The lines to copy are those in the listing below that contain the word "hidden".

*****

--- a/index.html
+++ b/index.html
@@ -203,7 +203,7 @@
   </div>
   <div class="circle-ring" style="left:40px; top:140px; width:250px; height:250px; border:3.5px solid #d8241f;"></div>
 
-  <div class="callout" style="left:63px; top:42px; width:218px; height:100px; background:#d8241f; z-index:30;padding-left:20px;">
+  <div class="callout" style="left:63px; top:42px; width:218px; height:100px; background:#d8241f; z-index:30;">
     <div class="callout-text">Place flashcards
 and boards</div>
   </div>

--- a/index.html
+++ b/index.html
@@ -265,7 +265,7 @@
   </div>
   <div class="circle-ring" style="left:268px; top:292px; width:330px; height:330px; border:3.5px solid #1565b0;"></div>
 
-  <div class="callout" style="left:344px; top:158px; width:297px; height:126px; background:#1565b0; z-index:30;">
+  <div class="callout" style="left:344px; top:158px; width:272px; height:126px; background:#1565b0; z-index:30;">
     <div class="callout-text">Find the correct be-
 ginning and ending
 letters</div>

*****

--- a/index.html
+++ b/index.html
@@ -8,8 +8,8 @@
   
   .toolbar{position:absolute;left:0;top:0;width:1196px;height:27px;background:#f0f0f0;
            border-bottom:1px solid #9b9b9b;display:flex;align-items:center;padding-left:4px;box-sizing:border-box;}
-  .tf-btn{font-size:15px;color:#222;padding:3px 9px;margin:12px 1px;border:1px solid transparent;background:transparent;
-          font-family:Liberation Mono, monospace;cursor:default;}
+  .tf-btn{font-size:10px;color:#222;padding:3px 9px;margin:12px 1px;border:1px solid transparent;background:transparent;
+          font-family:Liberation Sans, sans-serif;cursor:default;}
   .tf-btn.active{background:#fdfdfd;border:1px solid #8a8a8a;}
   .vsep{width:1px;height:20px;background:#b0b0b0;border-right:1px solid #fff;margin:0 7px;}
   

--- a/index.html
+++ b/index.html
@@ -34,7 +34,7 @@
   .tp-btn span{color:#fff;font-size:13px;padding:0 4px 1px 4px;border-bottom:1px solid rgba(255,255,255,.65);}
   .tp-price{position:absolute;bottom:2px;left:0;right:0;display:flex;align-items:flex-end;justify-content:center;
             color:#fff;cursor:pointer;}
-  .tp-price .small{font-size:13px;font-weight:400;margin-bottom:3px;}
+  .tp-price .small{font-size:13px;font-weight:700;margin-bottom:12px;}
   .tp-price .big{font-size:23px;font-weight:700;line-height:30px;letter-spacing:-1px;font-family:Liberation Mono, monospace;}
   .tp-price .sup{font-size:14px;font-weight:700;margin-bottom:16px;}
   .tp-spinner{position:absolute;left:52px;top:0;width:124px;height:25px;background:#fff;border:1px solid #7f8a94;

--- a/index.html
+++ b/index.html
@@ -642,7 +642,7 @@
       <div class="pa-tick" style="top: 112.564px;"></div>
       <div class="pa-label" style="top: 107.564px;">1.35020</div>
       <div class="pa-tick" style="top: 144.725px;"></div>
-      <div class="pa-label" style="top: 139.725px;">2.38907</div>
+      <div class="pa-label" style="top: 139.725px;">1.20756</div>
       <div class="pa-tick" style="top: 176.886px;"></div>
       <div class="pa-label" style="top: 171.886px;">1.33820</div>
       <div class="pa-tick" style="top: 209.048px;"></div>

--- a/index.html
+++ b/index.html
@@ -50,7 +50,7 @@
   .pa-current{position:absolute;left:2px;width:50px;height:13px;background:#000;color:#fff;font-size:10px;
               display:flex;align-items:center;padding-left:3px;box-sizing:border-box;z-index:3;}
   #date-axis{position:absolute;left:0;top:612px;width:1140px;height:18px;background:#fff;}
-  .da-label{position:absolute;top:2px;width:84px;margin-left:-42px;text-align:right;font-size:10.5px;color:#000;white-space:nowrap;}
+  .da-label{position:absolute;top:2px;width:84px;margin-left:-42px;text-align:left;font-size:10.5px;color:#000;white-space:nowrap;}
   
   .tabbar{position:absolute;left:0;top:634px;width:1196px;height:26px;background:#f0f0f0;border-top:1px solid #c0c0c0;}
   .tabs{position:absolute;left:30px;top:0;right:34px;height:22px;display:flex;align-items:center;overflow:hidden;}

*****

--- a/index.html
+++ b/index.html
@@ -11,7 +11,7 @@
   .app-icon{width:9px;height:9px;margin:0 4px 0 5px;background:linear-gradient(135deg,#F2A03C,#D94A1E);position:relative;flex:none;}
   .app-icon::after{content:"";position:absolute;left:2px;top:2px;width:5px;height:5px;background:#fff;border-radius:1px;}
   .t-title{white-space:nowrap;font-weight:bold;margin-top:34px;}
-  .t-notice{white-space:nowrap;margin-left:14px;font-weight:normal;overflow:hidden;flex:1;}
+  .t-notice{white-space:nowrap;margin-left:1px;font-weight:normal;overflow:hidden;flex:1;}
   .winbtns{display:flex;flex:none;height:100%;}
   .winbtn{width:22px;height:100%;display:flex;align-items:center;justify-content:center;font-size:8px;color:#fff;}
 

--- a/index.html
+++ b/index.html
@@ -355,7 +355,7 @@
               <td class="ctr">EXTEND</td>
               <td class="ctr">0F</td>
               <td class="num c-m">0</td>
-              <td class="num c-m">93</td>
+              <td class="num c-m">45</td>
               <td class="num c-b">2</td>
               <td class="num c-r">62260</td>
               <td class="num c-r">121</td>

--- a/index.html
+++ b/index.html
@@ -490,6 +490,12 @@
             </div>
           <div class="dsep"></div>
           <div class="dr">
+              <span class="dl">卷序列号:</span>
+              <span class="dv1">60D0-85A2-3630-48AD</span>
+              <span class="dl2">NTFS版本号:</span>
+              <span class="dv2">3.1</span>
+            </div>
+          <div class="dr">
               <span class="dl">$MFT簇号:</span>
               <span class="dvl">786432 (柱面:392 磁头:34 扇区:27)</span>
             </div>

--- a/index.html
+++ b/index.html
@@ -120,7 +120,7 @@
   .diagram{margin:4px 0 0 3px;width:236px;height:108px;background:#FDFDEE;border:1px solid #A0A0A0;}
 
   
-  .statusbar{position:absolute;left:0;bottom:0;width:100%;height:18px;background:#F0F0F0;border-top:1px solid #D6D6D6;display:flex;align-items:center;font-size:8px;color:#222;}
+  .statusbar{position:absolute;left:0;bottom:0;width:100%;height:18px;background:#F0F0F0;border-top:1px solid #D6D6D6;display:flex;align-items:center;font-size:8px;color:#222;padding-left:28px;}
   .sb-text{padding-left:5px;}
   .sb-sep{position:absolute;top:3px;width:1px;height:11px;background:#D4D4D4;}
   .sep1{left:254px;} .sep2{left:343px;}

*****

Exercise output>
   .tabs{position:absolute;left:30px;top:0;right:34px;height:22px;display:flex;align-items:center;overflow:hidden;}
-  .t-notice{white-space:nowrap;margin-left:14px;font-weight:normal;overflow:hidden;flex:1;}
+  .t-notice{white-space:nowrap;margin-left:1px;font-weight:normal;overflow:hidden;flex:1;}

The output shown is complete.